→ Aim of the exercise
Which lines run from the one containing "AH/S006672/1 | Route: Standard" to the last line of the entries? Return them exactly, with nothing more.

→ Exercise material
----
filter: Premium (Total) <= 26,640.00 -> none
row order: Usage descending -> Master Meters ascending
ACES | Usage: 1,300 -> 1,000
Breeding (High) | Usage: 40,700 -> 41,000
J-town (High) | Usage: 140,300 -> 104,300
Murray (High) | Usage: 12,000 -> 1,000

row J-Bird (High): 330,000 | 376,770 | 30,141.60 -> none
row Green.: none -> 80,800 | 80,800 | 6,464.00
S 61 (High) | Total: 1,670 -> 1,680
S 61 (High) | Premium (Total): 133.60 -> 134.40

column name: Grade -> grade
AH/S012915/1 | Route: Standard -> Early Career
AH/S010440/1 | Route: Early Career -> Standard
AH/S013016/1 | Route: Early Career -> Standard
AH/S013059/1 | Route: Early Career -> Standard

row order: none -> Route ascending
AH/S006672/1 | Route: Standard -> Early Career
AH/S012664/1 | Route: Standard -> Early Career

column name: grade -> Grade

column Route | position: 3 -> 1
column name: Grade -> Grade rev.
----
→ Result of this exercise
AH/S006672/1 | Route: Standard -> Early Career
AH/S012664/1 | Route: Standard -> Early Career

column name: grade -> Grade

column Route | position: 3 -> 1
column name: Grade -> Grade rev.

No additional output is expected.